Description
Hi 👋
A month ago @tomwilkie merged a PR that makes query-frontend
capable to cache responses for the queries against any Prometheus API. Details were presented at Prometheus London Meetup:
- Slides: https://speakerdeck.com/grafana/blazin-fast-promql
- Watch the talk here: https://youtu.be/eyBbImSDOrI
Now, this is amazing piece of work as it allows simple and clear Cortex response caching (with days splitting!) to be used against any Prometheus-based backend. Requests against metric backends are often expensive, have small result output, are simultaneous and repetitive, so it makes sense to treat such caching component as must-have - even for vanilla Prometheus. As the Thanos maintainers we were looking exactly for something like this for some time. Overall it definitely looks like both Cortex and Thanos are looking to solve a very similar goal.
From Thanos side we want to make it a default caching solution that we want to recommend, document and maintain.
However, still, such caching is heavily bound to Cortex. It has quite a complex Queuing engine that already was proposed to be extracted from caching. I believe that splitting caching into a separate project (promcache
?), in some common org like https://github.com/prometheus-community can have many advantages around contributing, clarity and adoption. I enumerated some benefits further down.
Proposal
- Move
query-frontend
caching logic to separate Go module (plus cmd to run it) e.g https://github.com/prometheus-community/promcache- Name of the project is to be defined ( :
- Add maintainers who want to help from both Cortex and Thanos as the project owners.

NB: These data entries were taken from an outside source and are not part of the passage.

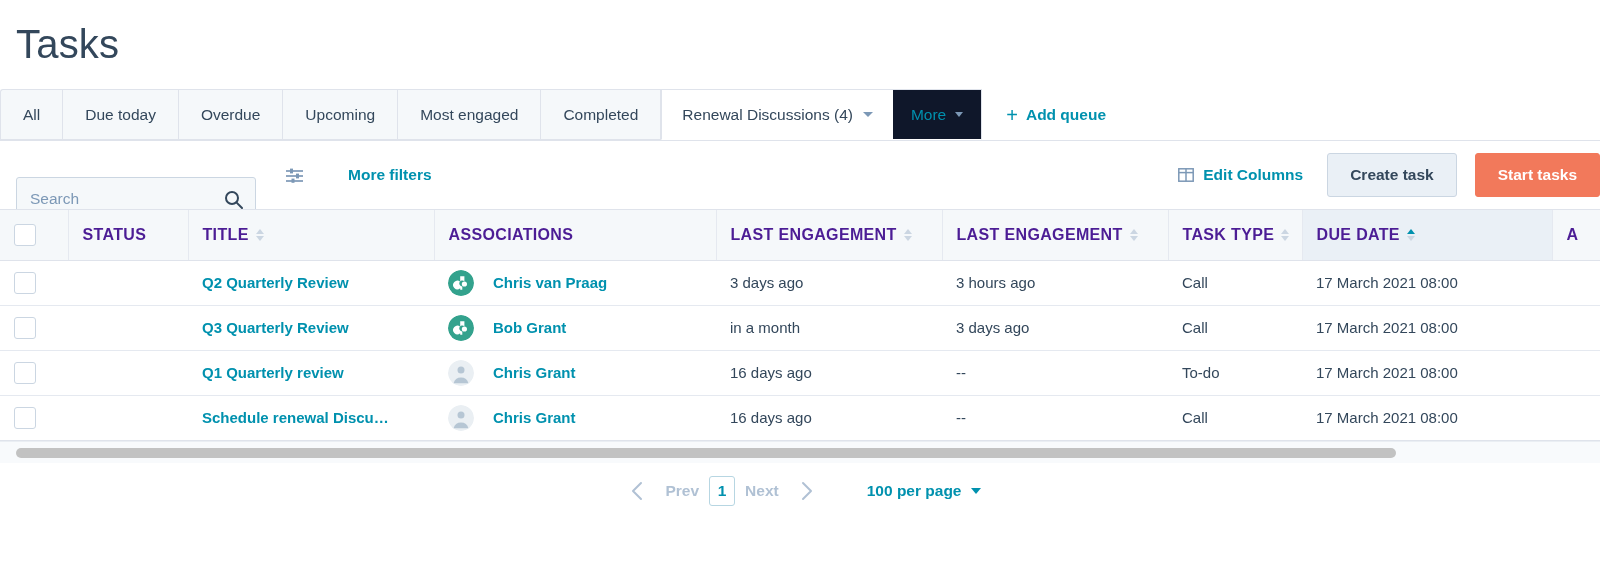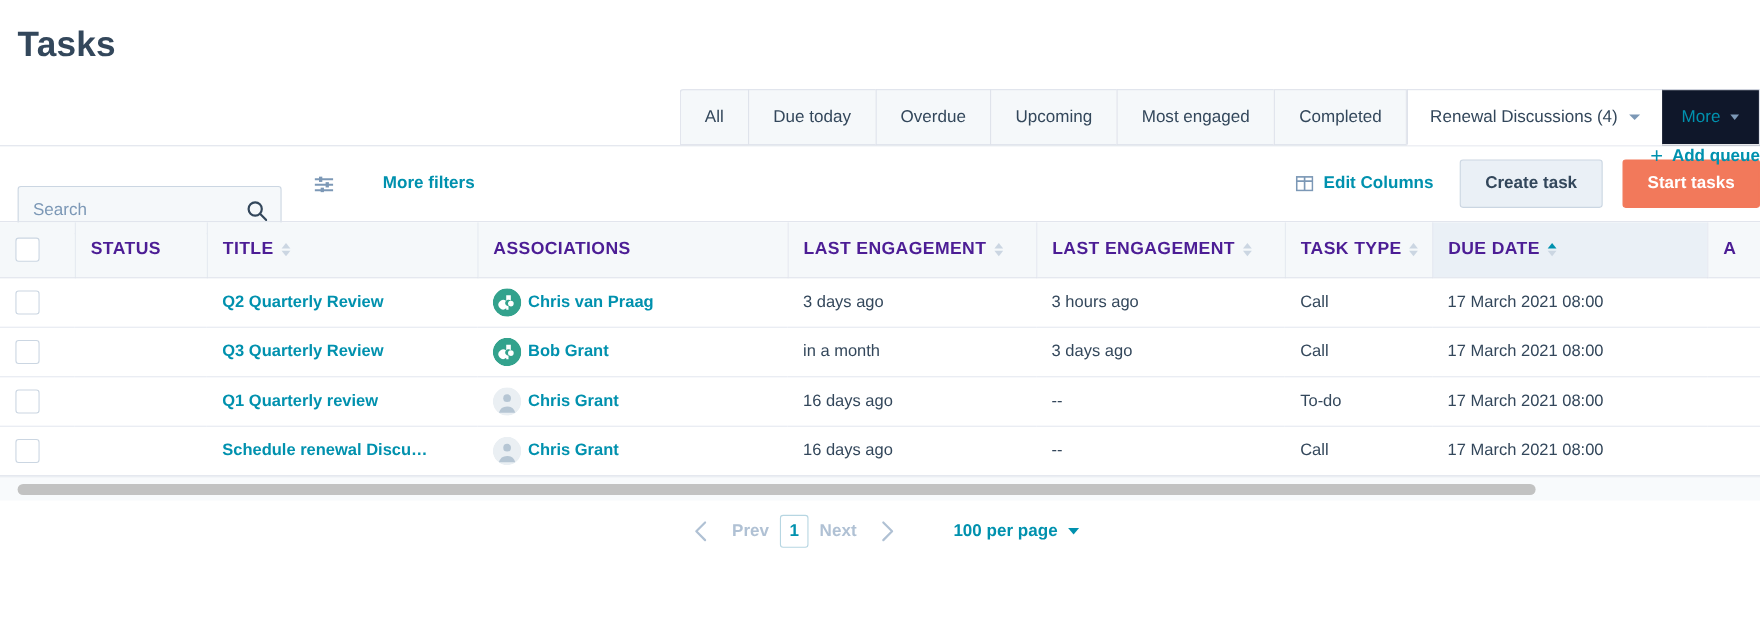--- a/index.html
+++ b/index.html
@@ -14,8 +14,8 @@
 
   
   .page-title {
-    font-size:32px;
-    font-weight:700;
+    font-size:40px;
+    font-weight:400;
     color:#33475b;
     padding:22px 0 0 16px;
     letter-spacing:0.2px;

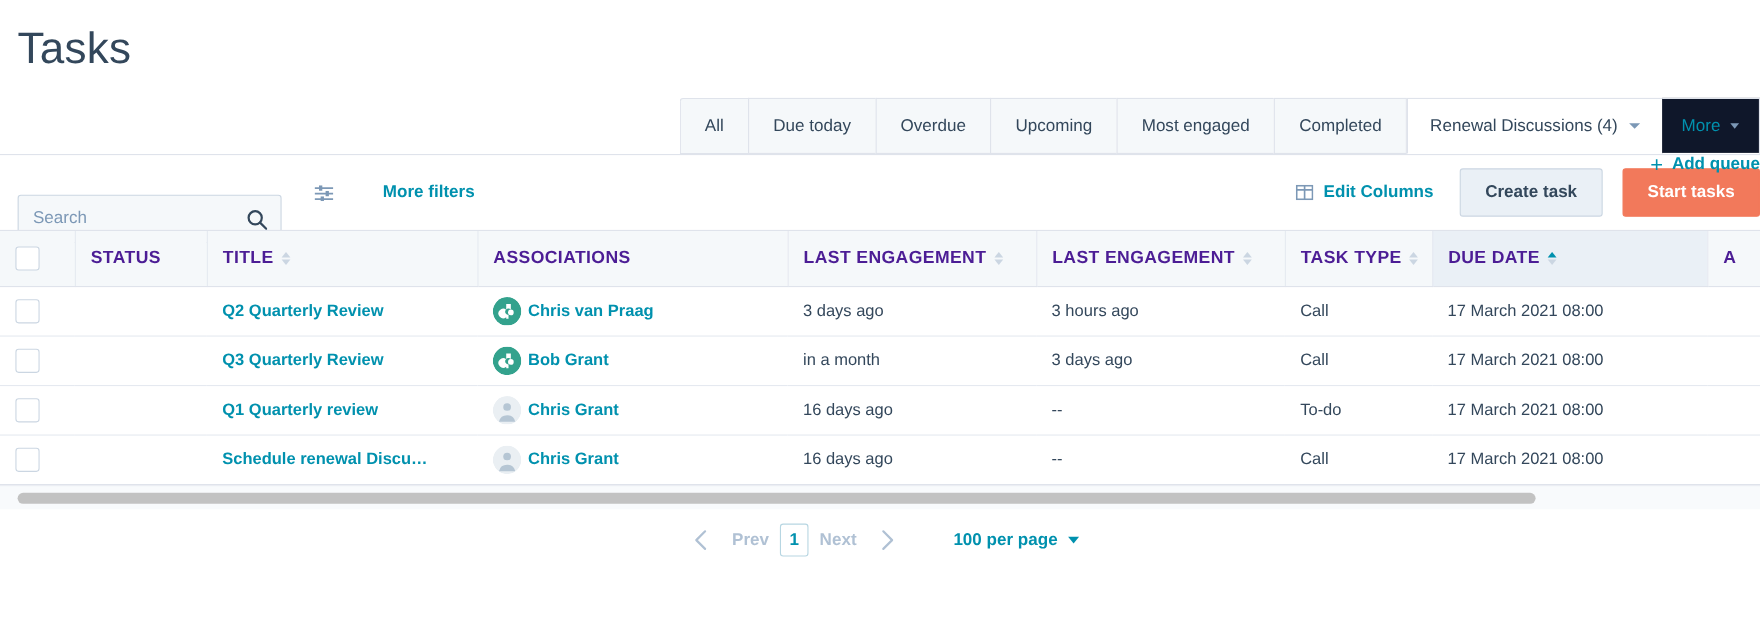--- a/index.html
+++ b/index.html
@@ -26,11 +26,9 @@
     display:flex;
     align-items:flex-end;
     margin-top:22px;
-    padding-left:16px;
     border-bottom:1px solid #dfe3eb;
     height:52px;
     position:relative;
-    flex-direction:column;
   }
   .tabs-group { display:flex; align-items:stretch; height:51px; }
   .tab {

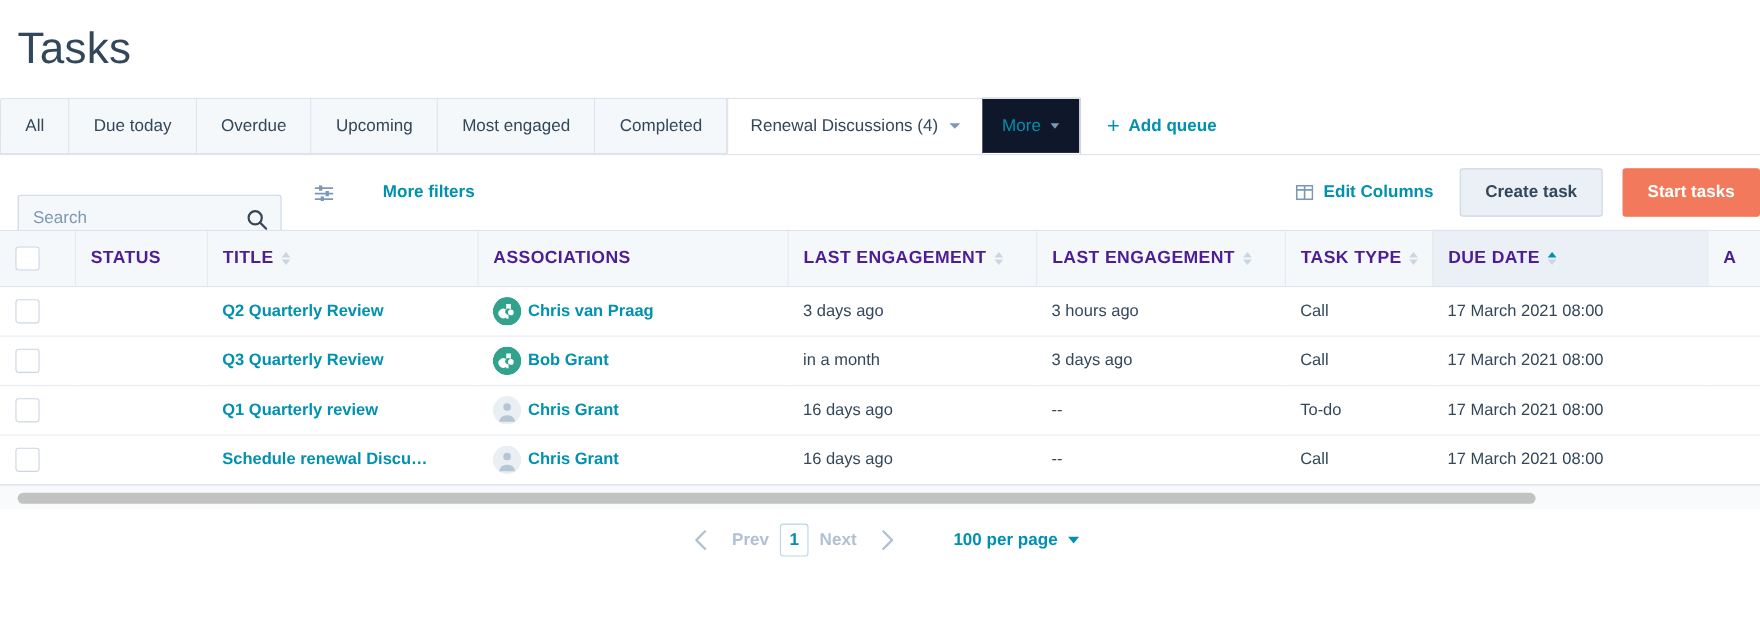--- a/index.html
+++ b/index.html
@@ -242,7 +242,7 @@
     display:block;
   }
   .assoc { display:flex; align-items:center; }
-  .assoc-name { color:#0091ae; font-weight:600; margin-left:6px; }
+  .assoc-name { color:#0091ae; font-weight:600; margin-left:19px; }
   .avatar { width:26px; height:26px; flex:0 0 26px; border-radius:50%; overflow:hidden; display:block; }
 
   .cb {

- Make it clear that this is a caching project for Prometheus API, Cortex, and Thanos backends.
- Open questions:
- What if other backends want something extra? VM, M3DB?
- Should we embed retries and limits as well? (IMO yes)
- Open questions:
- Allow Cortex to use it either as a library in
query-frontend
or just point toquery-frontend
(without caching) - Allow Thanos to use it as a library in Querier (potentially) or spin up on top of Querier (must-have)
If we agree on this, we (Thanos team) are happy to spin this project up, prepare repo, go module, initial docs and extract caching logic from query-frontend. Then we can focus on embedded caching in existing components like Querier or Query-frontend and use promcache
as a library if needed.
Benefits of moving caching part of query-frontend
into a separate project?
- Share responsibility for maintaining
promcache
across both Thanos and Cortex teams. - More focused project! (caching, retries, limits around Prometheus Query APIs)
- Easier to understand, easier collaboration, documentation, starting up
- Separate versioning
- Easier to use as a library (fewer deps)
- Easier to justify adjustments for Cortex & Thanos:
- While some logic is common, there might some separate changes required for Cortex and Thanos.
- Cortex: QoS, queueing, multitenancy;
- Thanos: splitting by different ranges than days when using downsampled data, partial response logic etc
- The first step to join forces and the collaboration between Cortex & Thanos!
- Space to agree on common queuing API inspired by Cortex that might be useful for Thanos or even vanilla Prometheus
- Space to agree on multi-tenancy, QoS, retry, limits mechanisms together ❤️
- Beneficial for Cortex itself:
- Scaling caching frontend, separate to the queuing: Query Frontend scalability #1150
What could be missing in the current query-frontend
caching layer?
- Client load balancing for downstream API
- E.g In Kubernetes it’s hard to equally (round-robin) load balance the Queriers
- Adjustments for Thanos as mentioned above.
- Caching other Prometheus APIs (label/values, series)
- Other caching backends
Thanks, @gouthamve for the input so far!
cc @bboreham @tomwilkie and others (: What do you think?